**WHAT IS REQUIRED**
Retype the records below word for word and omit any image.

(Stored entries)
■ ■ ■ ■ ■ ■ ■

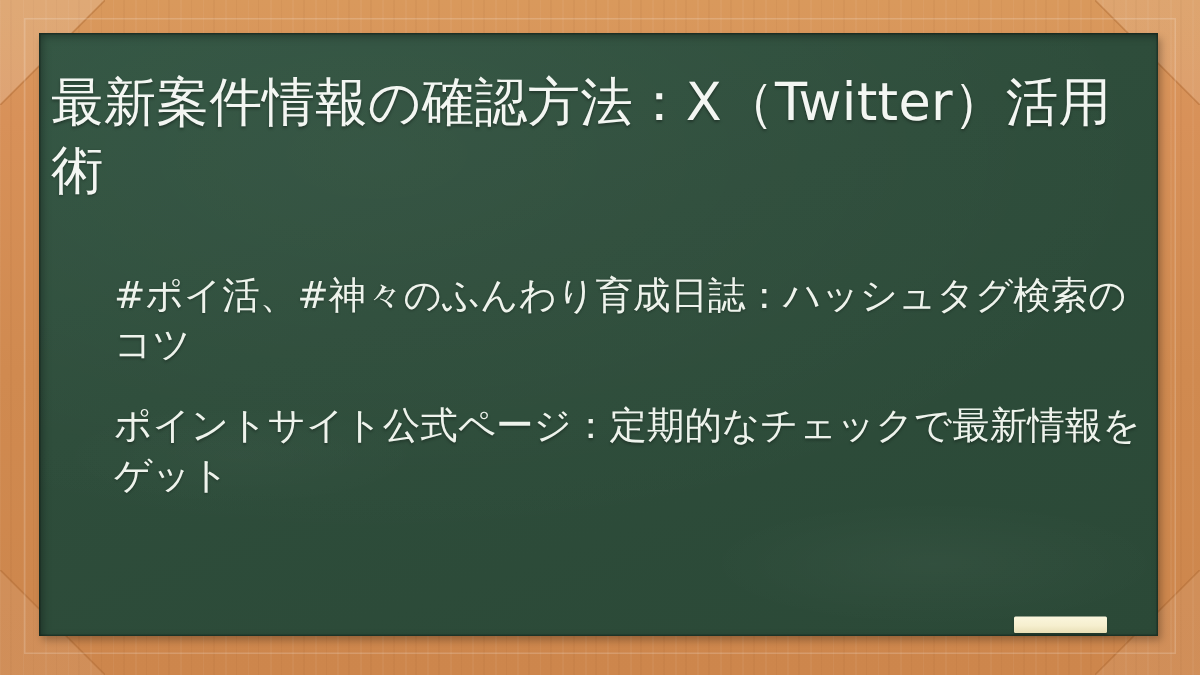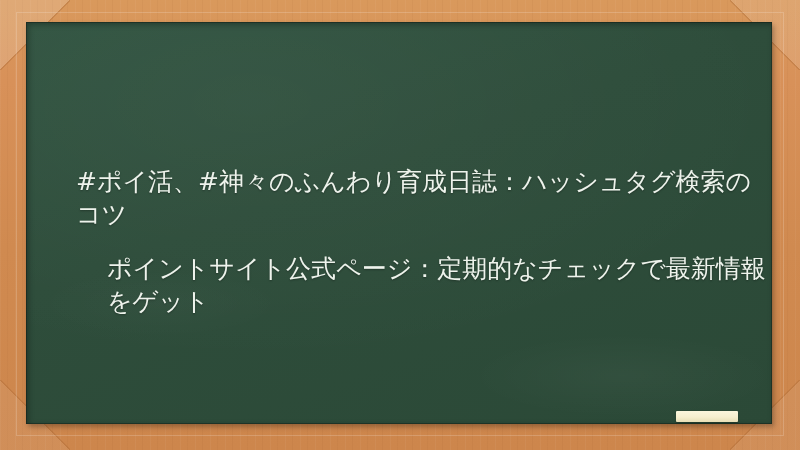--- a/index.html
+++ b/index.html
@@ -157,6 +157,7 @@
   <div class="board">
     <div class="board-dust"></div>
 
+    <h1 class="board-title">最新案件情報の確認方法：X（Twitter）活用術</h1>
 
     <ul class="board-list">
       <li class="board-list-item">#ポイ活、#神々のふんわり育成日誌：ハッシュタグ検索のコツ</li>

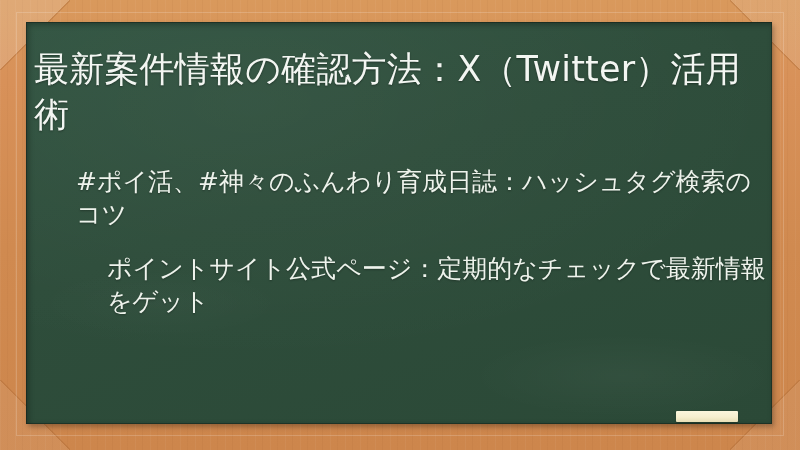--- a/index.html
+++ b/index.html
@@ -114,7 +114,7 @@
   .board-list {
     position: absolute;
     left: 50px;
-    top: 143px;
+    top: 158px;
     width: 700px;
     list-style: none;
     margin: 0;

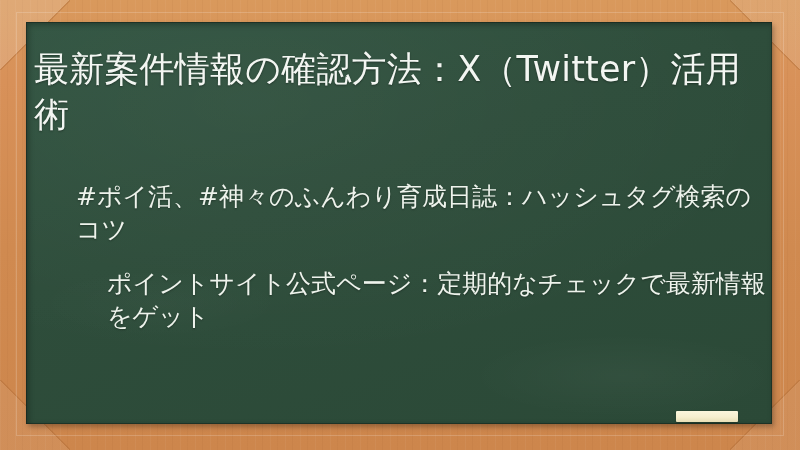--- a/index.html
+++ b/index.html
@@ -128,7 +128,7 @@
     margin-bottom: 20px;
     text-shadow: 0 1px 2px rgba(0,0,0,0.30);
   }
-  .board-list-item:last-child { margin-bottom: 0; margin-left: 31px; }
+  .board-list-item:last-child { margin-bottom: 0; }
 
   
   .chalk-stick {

■ ■ ■ ■ ■ ■ ■

**ANSWER SECTION**
--- a/index.html
+++ b/index.html
@@ -157,6 +157,7 @@
   <div class="board">
     <div class="board-dust"></div>
 
+    <h1 class="board-title">最新案件情報の確認方法：X（Twitter）活用術</h1>
 
     <ul class="board-list">
       <li class="board-list-item">#ポイ活、#神々のふんわり育成日誌：ハッシュタグ検索のコツ</li>

--- a/index.html
+++ b/index.html
@@ -114,7 +114,7 @@
   .board-list {
     position: absolute;
     left: 50px;
-    top: 143px;
+    top: 158px;
     width: 700px;
     list-style: none;
     margin: 0;

--- a/index.html
+++ b/index.html
@@ -128,7 +128,7 @@
     margin-bottom: 20px;
     text-shadow: 0 1px 2px rgba(0,0,0,0.30);
   }
-  .board-list-item:last-child { margin-bottom: 0; margin-left: 31px; }
+  .board-list-item:last-child { margin-bottom: 0; }
 
   
   .chalk-stick {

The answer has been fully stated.